Дети у Хариных рождались в такой вот последовательности: Полька, Ванька, Ирка, Аркашка, Толька и Сережка. Так их и называла до сих пор мать и так же называли себя и братьев, проживающие в маленьком городке, почти что в большой деревне,- их сестры. Городские же братья друг к другу обращались иначе: Ваньку называли они Иваном, Аркашку - Аркадием, Тольку - Анатолием и Сережку - Сергеем. Младшему из братьев, Сережке, исполнилось 37 лет. У стариков Хариных был когда-то рожден еще один ребенок: после Польки девочка по имени Валя, но она умерла еще в младенчестве, кроме родителей и Польки ее в семье никто не знал и о ней речь уже давно не возникала.

В кухне сидели за столом с водкой и закусками три брата: Аркашка, Толька и Сережка.

Братья как только увиделись вчера, так почти сразу принялись за водку и выпили ее уже не мало, все-таки, сегодня они не были сильно пьяны и им всем стало неловко, что старшая сестра так напустилась на них.

- Ну что ты, П-Полин?- начал ей говорить, как всегда заикаясь, Аркашка,- Мы тихо. Это же у отца была любимая п-песня. (Они пели "Русское поле").

- Все, все, Полина, успокойся. Мы не будем больше петь,- сказал Толька.

- Вам - что. Вы послезавтра уедете - а нам с Иркой как потом  в глаза людям смотреть?!.

- Не будем мы. Я же тебе говорю, что мы больше не будем,- повторил Толька.

Толька был красивый, крепко сбитый, с квадратной фигурой мужик-силач гордость отца. Когда-то он был первым парнем, заводилой в деревне, а теперь работал бригадиром сварщиков в Сургуте и хорошо зарабатывал. За все это его очень уважали в семье. Он встал, подошел к сестре и, дотронувшись рукой до ее плеча, еще раз сказал:

- Не волнуйся, Поль, все нормально.

- Глядите, не напейтесь хоть до похорон,- действительно быстро успокаиваясь, сказала сестра.

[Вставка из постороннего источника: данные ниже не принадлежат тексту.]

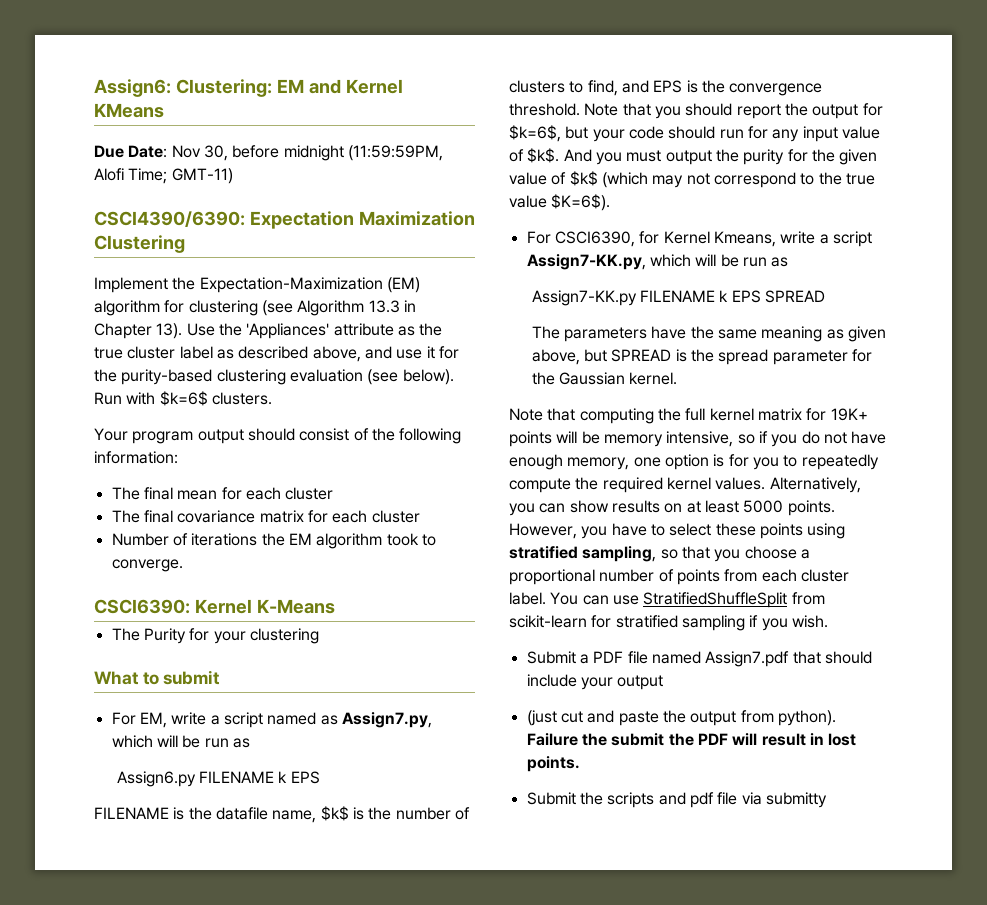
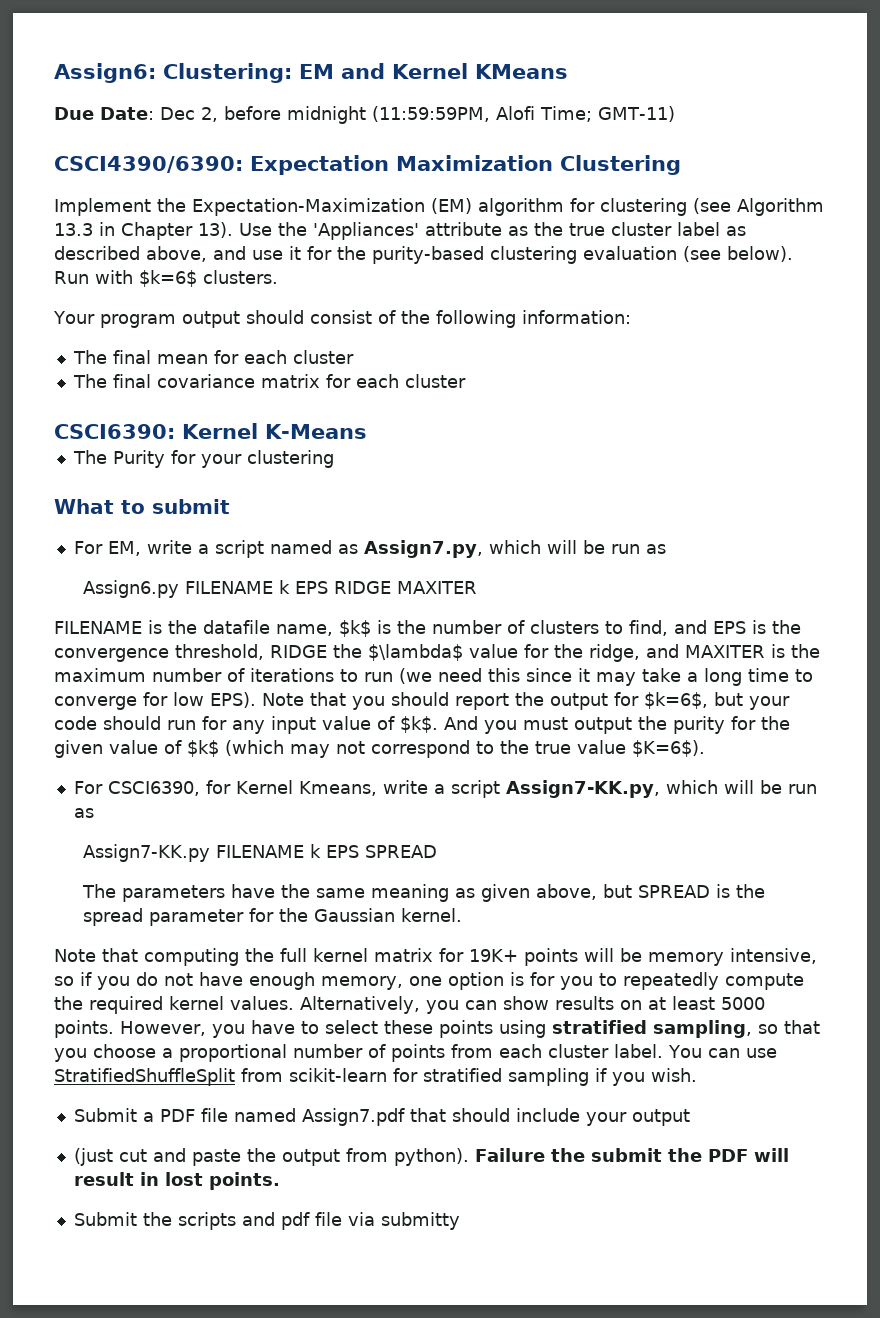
[171,145,228,161] Nov 30, -> [160,107,218,122] Dec 2,
[111,533,436,549] [111,559,183,572] // Number of iterations the EM algorithm took to converge. -> (466, 381) none
(320, 777) none -> [334,581,478,594] RIDGE MAXITER
[509,103,580,116] threshold. -> [175,644,820,662] [54,668,813,686] [54,692,256,710] threshold, RIDGE the $\lambda$ value for the ridge, and MAXITER is the maximum number of iterations to run (we need this since it may take a long time to converge for low EPS).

- Не напьемся. Ну что ты. Я не дам... Ладно, ты иди, Полина, не волнуйся.

- Нет, Поль, нет... Мы не напьемся, нет...- мотая головами, заговорили разом Сережка и Аркашка.

Было непонятно, почему она должна верить Тольке, который год назад закодировался на год из-за запоев, а теперь, приехав на похороны, начал пить, объяснив, что год уже прошел и, кроме того, отца все-таки помянуть необходимо,- все же, как обычно и все его знакомые люди, она охотно его послушалась и, почти совсем на этот счет успокоившись, вышла из квартиры на улицу.

Толька проводил ее взглядом, а когда за нею закрылась дверь, похрамывая направился в комнату, остановился там, грустно глядя на отца, и убедился опять, что лицо у того, когда оно видно со стороны подбородка, совсем ему незнакомо, потом он шагнул к матери и осторожно присел на краешек ее постели.

-  Ну, как ты себя чувствуешь, мама?- с участием спросил он, опустив свою сильную большую ладонь на ее широкие, с негнущимися суставами пальцы доярки-колхозницы.

Старуха не расслышала, что он сказал - поняла лишь, что он спрашивает у нее что-то.

- Вот гляди, Толькя, какая у тебя мамка-то стала,- лежа на боку, проговорила она, чуть приподымая набок голову, сжала над беззубым ртом губы и кротко улыбнулась.

Он легонько сдавил ее пальцы в знак того, что он понимает, что ей тяжело и советует ей держаться.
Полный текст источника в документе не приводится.